*LISTED RECORDS*:
____
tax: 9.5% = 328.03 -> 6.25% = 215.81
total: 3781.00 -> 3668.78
____
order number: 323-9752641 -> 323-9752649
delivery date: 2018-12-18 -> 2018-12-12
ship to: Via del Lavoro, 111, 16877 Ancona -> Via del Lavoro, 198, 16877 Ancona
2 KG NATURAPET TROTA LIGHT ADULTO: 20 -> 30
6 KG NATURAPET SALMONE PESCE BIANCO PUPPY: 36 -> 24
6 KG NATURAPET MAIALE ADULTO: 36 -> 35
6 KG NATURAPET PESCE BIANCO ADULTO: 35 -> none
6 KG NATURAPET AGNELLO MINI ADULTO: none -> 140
____
*PROBLEM TO SOLVE*: Once you find the line with "order number: 323-9752641 -> 323-9752649" above, print it and every line after it up to and including the line with "6 KG NATURAPET AGNELLO", exactly as written and nothing else.

*REPLY TO THE EXERCISE*:
order number: 323-9752641 -> 323-9752649
delivery date: 2018-12-18 -> 2018-12-12
ship to: Via del Lavoro, 111, 16877 Ancona -> Via del Lavoro, 198, 16877 Ancona
2 KG NATURAPET TROTA LIGHT ADULTO: 20 -> 30
6 KG NATURAPET SALMONE PESCE BIANCO PUPPY: 36 -> 24
6 KG NATURAPET MAIALE ADULTO: 36 -> 35
6 KG NATURAPET PESCE BIANCO ADULTO: 35 -> none
6 KG NATURAPET AGNELLO MINI ADULTO: none -> 140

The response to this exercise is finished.